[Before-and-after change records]
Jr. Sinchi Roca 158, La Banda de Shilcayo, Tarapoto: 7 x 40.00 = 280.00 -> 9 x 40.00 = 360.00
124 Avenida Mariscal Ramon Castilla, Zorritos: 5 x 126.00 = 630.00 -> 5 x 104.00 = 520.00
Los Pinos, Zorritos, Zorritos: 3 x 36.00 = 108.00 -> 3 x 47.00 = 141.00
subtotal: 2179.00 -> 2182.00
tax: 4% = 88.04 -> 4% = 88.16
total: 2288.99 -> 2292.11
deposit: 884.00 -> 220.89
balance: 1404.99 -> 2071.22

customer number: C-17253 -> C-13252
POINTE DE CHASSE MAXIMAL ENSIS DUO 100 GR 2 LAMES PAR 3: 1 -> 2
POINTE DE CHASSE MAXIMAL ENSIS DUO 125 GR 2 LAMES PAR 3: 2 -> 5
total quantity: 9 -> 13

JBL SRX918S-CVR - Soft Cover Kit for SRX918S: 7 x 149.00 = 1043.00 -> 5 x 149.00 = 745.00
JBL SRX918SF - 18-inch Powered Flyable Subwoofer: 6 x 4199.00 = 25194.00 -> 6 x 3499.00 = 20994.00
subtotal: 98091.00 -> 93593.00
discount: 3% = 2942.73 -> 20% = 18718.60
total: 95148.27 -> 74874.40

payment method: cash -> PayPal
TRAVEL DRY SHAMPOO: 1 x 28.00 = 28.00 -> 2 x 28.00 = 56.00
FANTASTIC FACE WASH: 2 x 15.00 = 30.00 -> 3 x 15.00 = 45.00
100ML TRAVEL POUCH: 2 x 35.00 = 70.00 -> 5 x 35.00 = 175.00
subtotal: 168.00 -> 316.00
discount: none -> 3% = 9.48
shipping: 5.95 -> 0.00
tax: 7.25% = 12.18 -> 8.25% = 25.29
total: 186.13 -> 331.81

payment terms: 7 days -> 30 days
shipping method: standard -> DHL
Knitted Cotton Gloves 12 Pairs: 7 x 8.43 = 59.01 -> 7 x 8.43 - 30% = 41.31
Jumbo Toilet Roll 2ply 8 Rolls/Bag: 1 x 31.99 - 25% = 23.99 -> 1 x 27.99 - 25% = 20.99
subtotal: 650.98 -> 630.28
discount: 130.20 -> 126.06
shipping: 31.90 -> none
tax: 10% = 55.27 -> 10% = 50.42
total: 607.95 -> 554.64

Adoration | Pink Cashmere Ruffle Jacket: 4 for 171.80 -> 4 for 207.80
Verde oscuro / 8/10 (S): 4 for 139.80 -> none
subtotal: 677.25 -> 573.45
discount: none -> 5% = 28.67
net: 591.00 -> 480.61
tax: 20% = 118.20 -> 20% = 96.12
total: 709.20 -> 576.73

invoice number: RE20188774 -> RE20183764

* _Work to complete_: An exact repeat of the lines from the one containing "Adoration | Pink" through the final line of the entries is the whole answer.

* _Final answer_:
Adoration | Pink Cashmere Ruffle Jacket: 4 for 171.80 -> 4 for 207.80
Verde oscuro / 8/10 (S): 4 for 139.80 -> none
subtotal: 677.25 -> 573.45
discount: none -> 5% = 28.67
net: 591.00 -> 480.61
tax: 20% = 118.20 -> 20% = 96.12
total: 709.20 -> 576.73

invoice number: RE20188774 -> RE20183764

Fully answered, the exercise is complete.